Estintori CO2: come funzionano e indicazioni per utilizzarli

Estintori CO2

Estintori a C02: come funzionano?

Tra le tipologie di estintori utilizzati per il primo intervento, è necessario includere gli estintori CO2.

La definizione deriva dall’agente estinguente, ossia l’anidride carbonica. La classificazione degli estintori sulla base appena citata permette anche di distinguere tra estintori a polvere, estintori idrici, ed estintori a schiuma. La scelta di una o dell’altra tipologia dipende dal tipo di fuoco che si può sviluppare nell’ambiente.
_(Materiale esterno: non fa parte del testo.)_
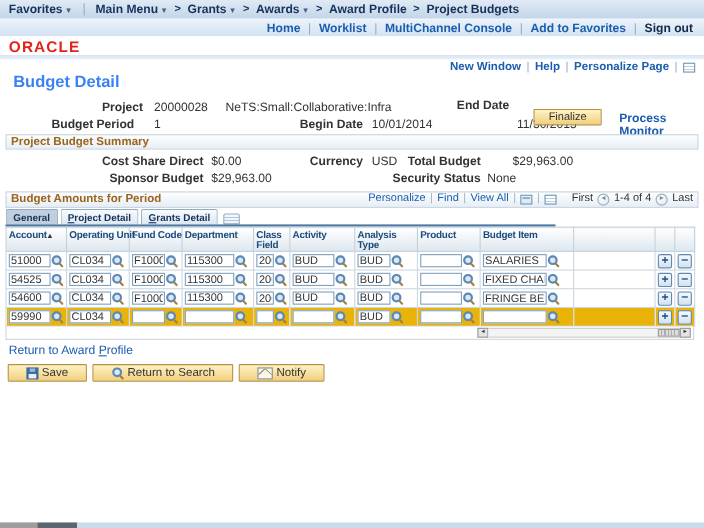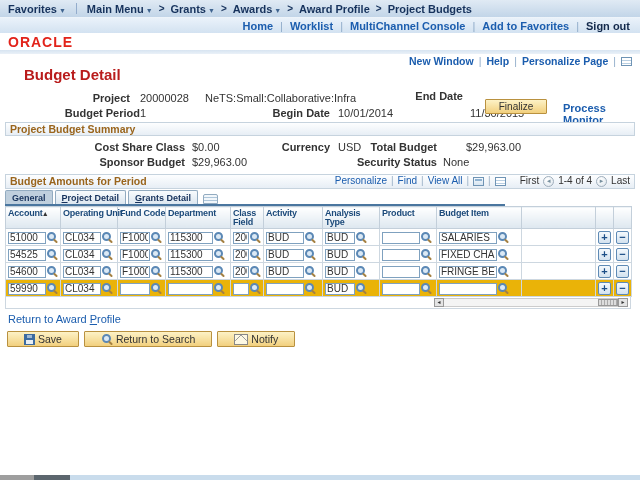--- a/index.html
+++ b/index.html
@@ -24,21 +24,21 @@
   .util-sep{color:#8fabc9;font-weight:normal}
   .signout{color:#13294b;cursor:pointer}
   
   .logo-band{position:absolute;left:0;top:33px;width:640px;height:17px;background:#fff}
   .oracle{position:absolute;left:8px;top:1px;color:#e2231a;font-weight:bold;font-size:14px;letter-spacing:1px}
   .blue-strip{position:absolute;left:0;top:50px;width:640px;height:4px;background:linear-gradient(#d7e4f1,#eaf1f8)}
   
   .pagebar{position:absolute;left:0;top:55px;width:640px;height:12px;display:flex;
     justify-content:flex-end;align-items:center;gap:5px;padding-right:8px;box-sizing:border-box;
     font-size:10.5px;font-weight:bold}
-  .page-title{position:absolute;left:24px;top:66px;font-size:15px;font-weight:bold;color:#b91c1c}
+  .page-title{position:absolute;left:12px;top:66px;font-size:15px;font-weight:bold;color:#3b82f6}
   
   .section-bar{position:absolute;left:5px;width:630px;height:14px;box-sizing:border-box;
     border:1px solid #c6d3de;background:linear-gradient(#fdfeff,#e7eef5);
     color:#9a651d;font-weight:bold;font-size:10.5px;line-height:12px;padding-left:4px}
   .grid-bar{display:flex;align-items:flex-start;padding:0 4px}
   .grid-bar-right{margin-left:auto;display:flex;align-items:center;gap:4px;font-size:10px;font-weight:normal;color:#333}
   .tb-sep{color:#9ab0c6}
   .pgc{width:11px;height:11px;border:1px solid #9faebc;border-radius:50%;box-sizing:border-box;
     background:radial-gradient(circle at 35% 30%,#fff,#dde6ed);display:inline-flex;align-items:center;
     justify-content:center;font-size:7px;color:#77909f;cursor:pointer}
@@ -153,33 +153,33 @@
   <span class="util-sep">|</span>
   <span class="xls-icon"></span>
 </div>
 
 <div class="page-title">Budget Detail</div>
 
 <div class="abs lbl" style="left:30px;top:92px;width:100px">Project</div>
 <div class="abs val" style="left:140px;top:92px">20000028</div>
 <div class="abs val" style="left:205px;top:92px">NeTS:Small:Collaborative:Infra</div>
 
-<div class="abs lbl" style="left:40px;top:107px;width:100px">Budget Period</div>
+<div class="abs lbl" style="left:22px;top:107px;width:100px">Budget Period</div>
 <div class="abs val" style="left:140px;top:107px">1</div>
 <div class="abs lbl" style="left:240px;top:107px;width:90px">Begin Date</div>
 <div class="abs val" style="left:338px;top:107px">10/01/2014</div>
 <div class="abs lbl" style="left:385px;top:90px;width:78px">End Date</div>
 <div class="abs val" style="left:470px;top:107px">11/30/2015</div>
 
 <button class="ps-btn finalize">Finalize</button>
 <a class="lnk abs" style="left:563px;top:102px;font-weight:bold">Process Monitor</a>
 
 <div class="section-bar" style="top:122px">Project Budget Summary</div>
 
-<div class="abs lbl" style="left:60px;top:141px;width:125px">Cost Share Class</div>
+<div class="abs lbl" style="left:60px;top:141px;width:125px">Cost Share Direct</div>
 <div class="abs val" style="left:192px;top:141px">$0.00</div>
 <div class="abs lbl" style="left:268px;top:141px;width:62px">Currency</div>
 <div class="abs val" style="left:338px;top:141px">USD</div>
 <div class="abs lbl" style="left:353px;top:141px;width:84px">Total Budget</div>
 <div class="abs val" style="left:466px;top:141px">$29,963.00</div>
 
 <div class="abs lbl" style="left:60px;top:156px;width:125px">Sponsor Budget</div>
 <div class="abs val" style="left:192px;top:156px">$29,963.00</div>
 <div class="abs lbl" style="left:353px;top:156px;width:84px">Security Status</div>
 <div class="abs val" style="left:443px;top:156px">None</div>

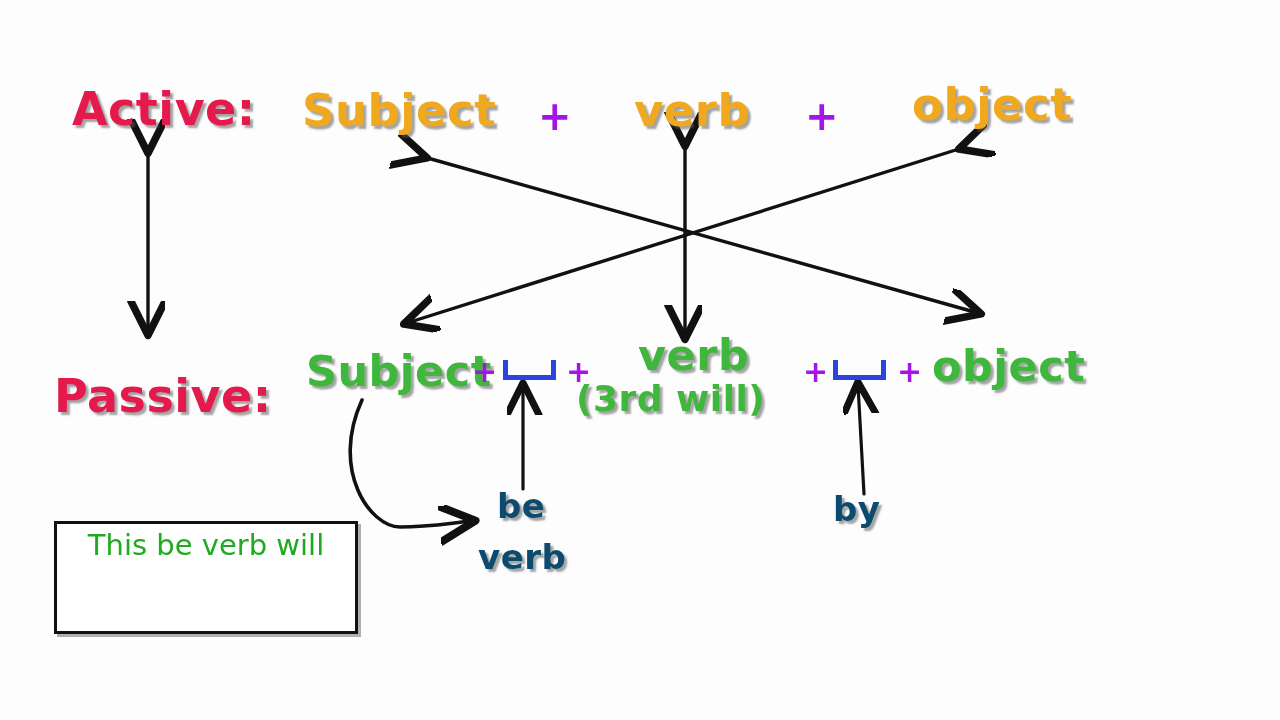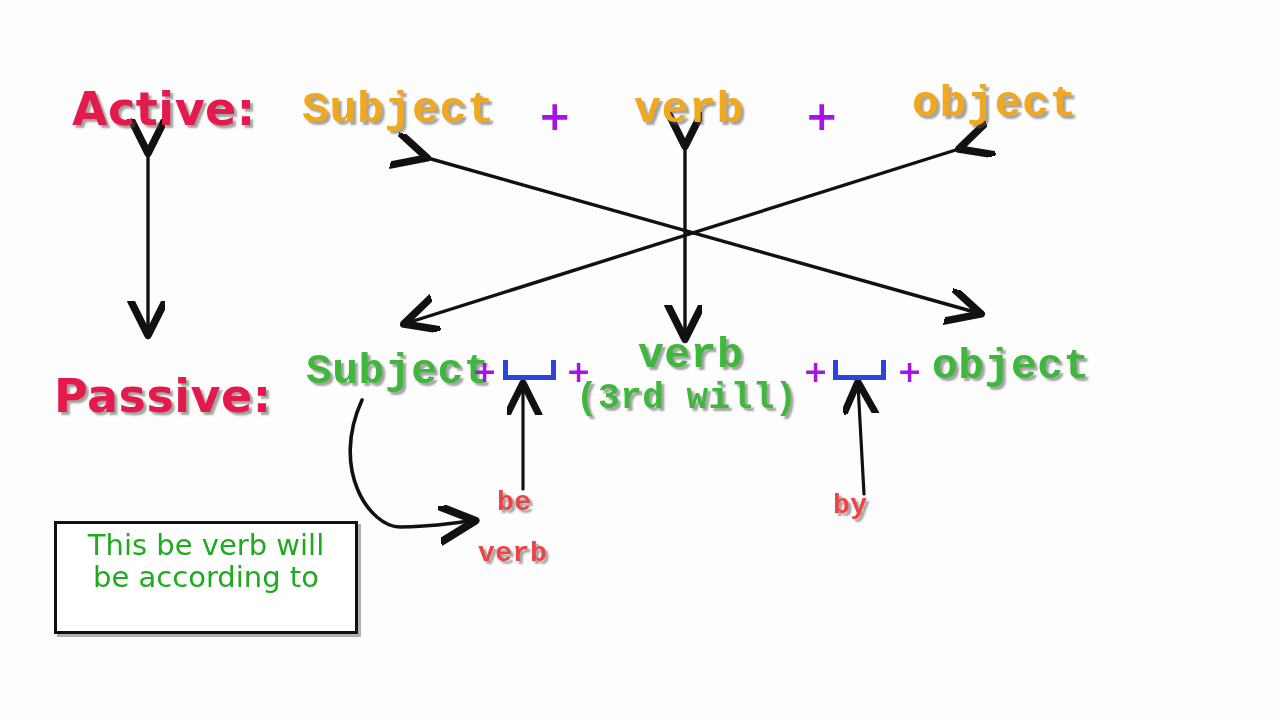--- a/index.html
+++ b/index.html
@@ -17,21 +17,20 @@
   }
   .lbl {
     position: absolute;
     white-space: nowrap;
     line-height: 1;
     font-weight: bold;
     letter-spacing: 0.5px;
   }
   .shadowed {
     text-shadow: 3px 3px 2px rgba(90,90,90,0.55);
-    font-family: Liberation Mono, monospace;
   }
   
   .row-label {
     color: #e51a4c;
     font-size: 46px;
     font-family: "DejaVu Sans", sans-serif;
   }
   
   .active-word {
     color: #f0a81e;
@@ -48,22 +47,22 @@
   }
   
   .plus {
     color: #a414e8;
     font-weight: bold;
   }
   .plus-lg { font-size: 40px; }
   .plus-sm { font-size: 30px; }
   
   .blue-word {
-    color: #ef4444;
-    font-size: 28px;
+    color: #0c4a6e;
+    font-size: 34px;
   }
   
   .slot {
     position: absolute;
     border: 5px solid #2b44dd;
     border-top: none;
     box-sizing: border-box;
   }
   
   .note-box {
@@ -168,16 +167,15 @@
 
   <div class="lbl passive-word shadowed" style="left:932px; top:345px;">object</div>
 
   <div class="lbl blue-word shadowed" style="left:497px; top:489px;">be</div>
   <div class="lbl blue-word shadowed" style="left:478px; top:540px;">verb</div>
 
   <div class="lbl blue-word shadowed" style="left:833px; top:492px;">by</div>
 
   <div class="note-box" style="left:54px; top:521px; width:304px; height:113px;">
     <div class="note-text">This be verb will</div>
-    <div class="note-text" style="padding-top:0">be according to</div>
   </div>
 
 </div>
 
 </body></html>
Come sono composti gli estintori CO2? Esattamente come tutti gli altri. La struttura base di un estintore, a prescindere dall’agente estinguente, è caratterizzata da alcuni specifici elementi. Si parla prima di tutto del serbatoio, il cui obiettivo principale è quello di fungere da contenitore per l’agente estinguente. Il secondo componente strutturale dell’estintore è la valvola, che viene azionata per regolare il flusso dell’agente estinguente. Il terzo, infine, è la manichetta, un tubo flessibile che serve a indirizzare il flusso dell’estinguente e che può non essere presente negli estintori di dimensioni contenute.

Dopo questo doveroso quadro non resta che entrare nel dettaglio delle caratteristiche degli estintori ad anidride carbonica.

Estintori ad anidride carbonica: facciamo chiarezza

 

Gli estintori CO2 sono caratterizzati dalla conservazione dell’agente estinguente allo stato liquido. Questo estintore agisce per raffreddamento e determina la formazione di particelle denominate da chi si occupa della manutenzione di estintori “neve di anidride carbonica”. In alcuni casi si usa anche la definizione “ghiaccio secco”. Quest’ultima è forse più appropriata, per il semplice fatto che il tubo collegato al diffusore è caratterizzato da un’impugnatura per impedire che chi utilizza l’estintore subisca delle ustioni per il freddo.

Gli estintori di questo tipo vanno usati con molta cautela negli ambienti interni, in quanto l’anidride carbonica, in grandi quantità, può avere un effetto asfissiante. Limitata è invece la loro efficacia quando si parla di ambienti esterni. In generale sono idonei per lo spegnimento d’incendi di classe B o C, legati quindi a liquidi o gas infiammabili e su attrezzature elettriche.